Exercise aim -> I need the number of lines in the listing below that contain "height", and only that number.

=== Working data ===

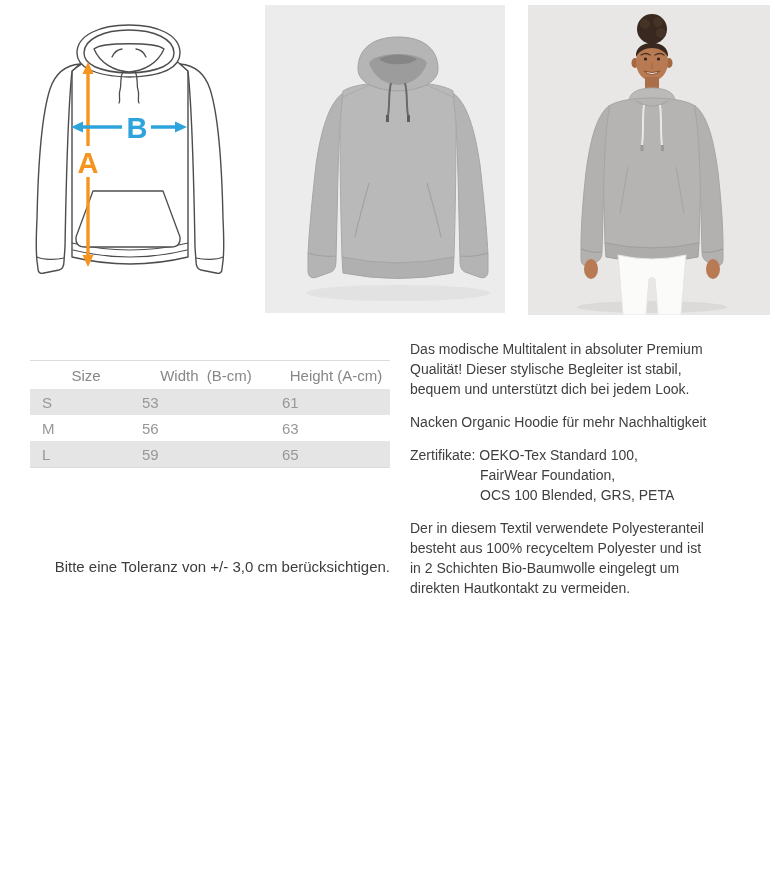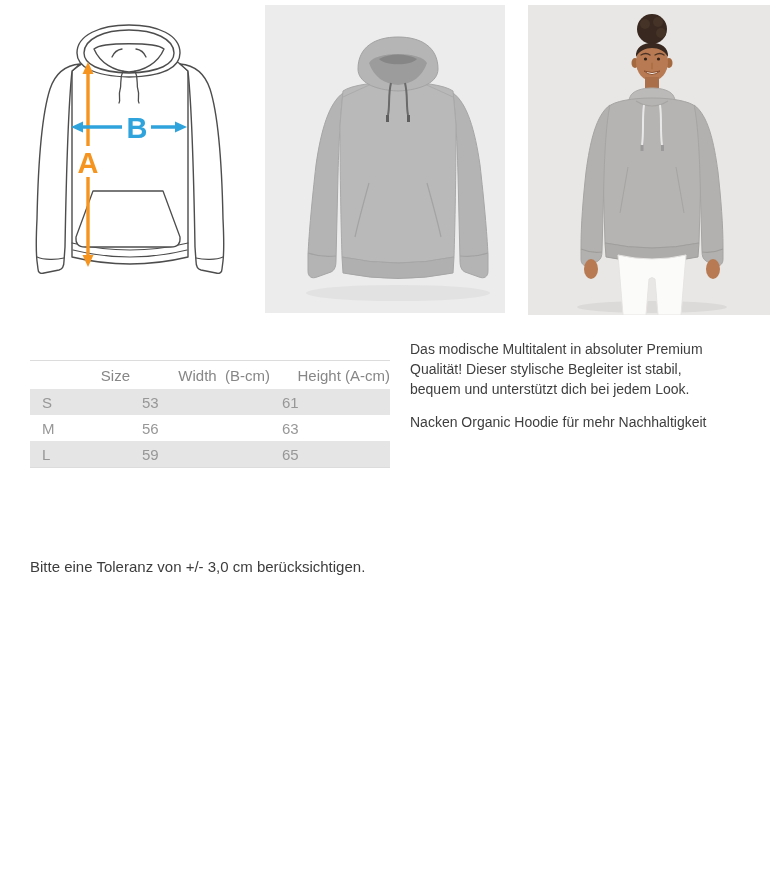--- a/index.html
+++ b/index.html
@@ -20,7 +20,7 @@
   #table-wrap{left:30px;top:360px;width:360px;}
   table.size{border-collapse:collapse;width:360px;font-size:15px;}
   table.size th{
-    font-weight:normal;text-align:right;color:#878787;height:28px;
+    font-weight:normal;text-align:center;color:#878787;height:28px;
     border-top:1px solid #dcdcdc;background:#ffffff;padding:0 0 0 12px;
     white-space:pre;
   }

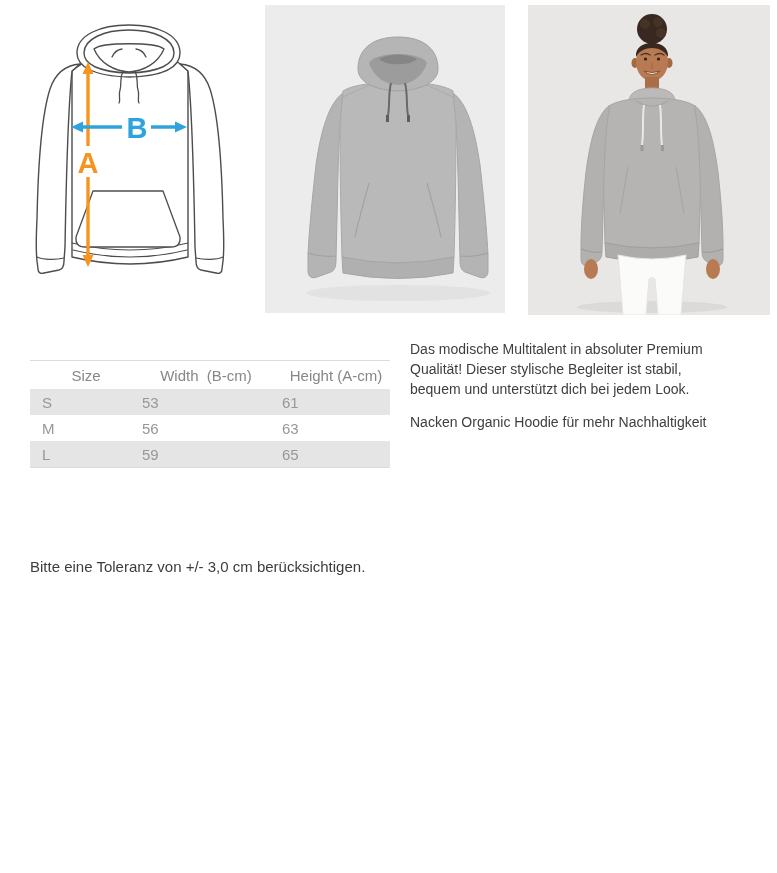--- a/index.html
+++ b/index.html
@@ -225,6 +225,9 @@
 Qualität! Dieser stylische Begleiter ist stabil,
 bequem und unterstützt dich bei jedem Look.</p>
   <p>Nacken Organic Hoodie für mehr Nachhaltigkeit</p>
+  <p>Zertifikate: OEKO-Tex Standard 100,
+                  FairWear Foundation,
+                  OCS 100 Blended, GRS, PETA</p>
 </div>
 
 </body></html>

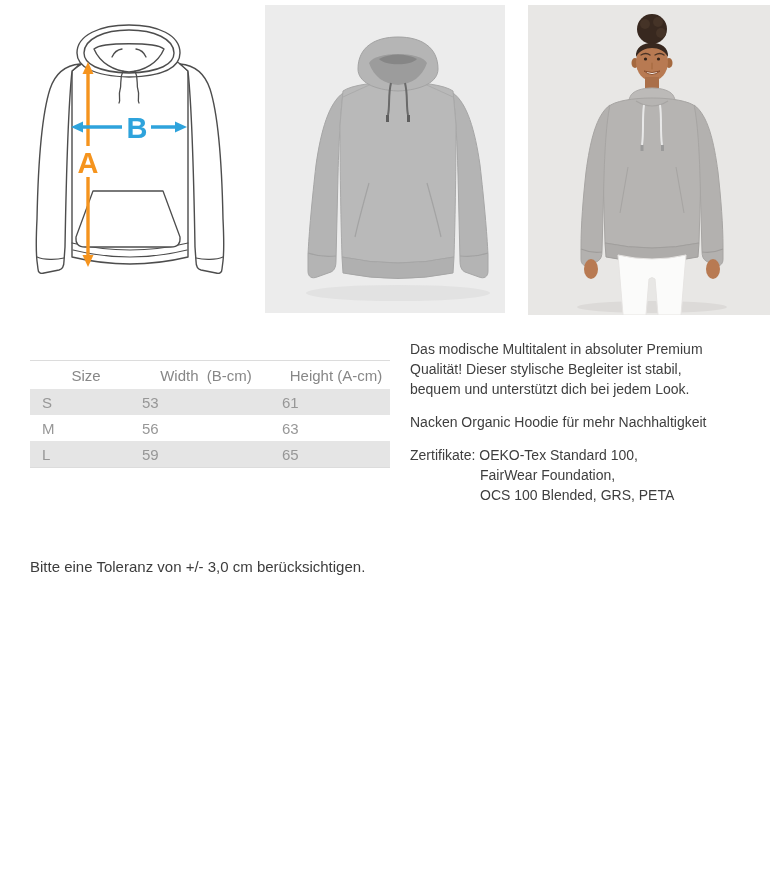--- a/index.html
+++ b/index.html
@@ -228,6 +228,10 @@
   <p>Zertifikate: OEKO-Tex Standard 100,
                   FairWear Foundation,
                   OCS 100 Blended, GRS, PETA</p>
+  <p>Der in diesem Textil verwendete Polyesteranteil
+besteht aus 100% recyceltem Polyester und ist
+in 2 Schichten Bio-Baumwolle eingelegt um
+direkten Hautkontakt zu vermeiden.</p>
 </div>
 
 </body></html>

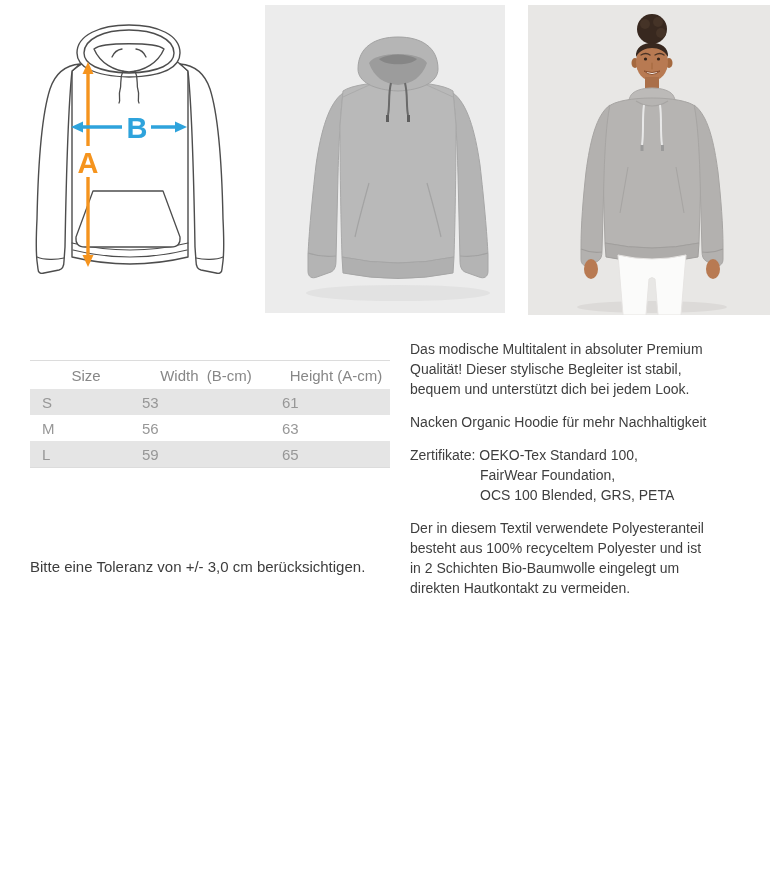--- a/index.html
+++ b/index.html
@@ -32,7 +32,7 @@
   table.size tbody tr:last-child td{border-bottom:1px solid #dcdcdc;}
 
   #tolerance-note{
-    left:30px;top:558px;width:360px;text-align:left;
+    left:30px;top:558px;width:360px;text-align:right;
     font-size:15px;color:#3d3d3d;
   }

===

Response -> 2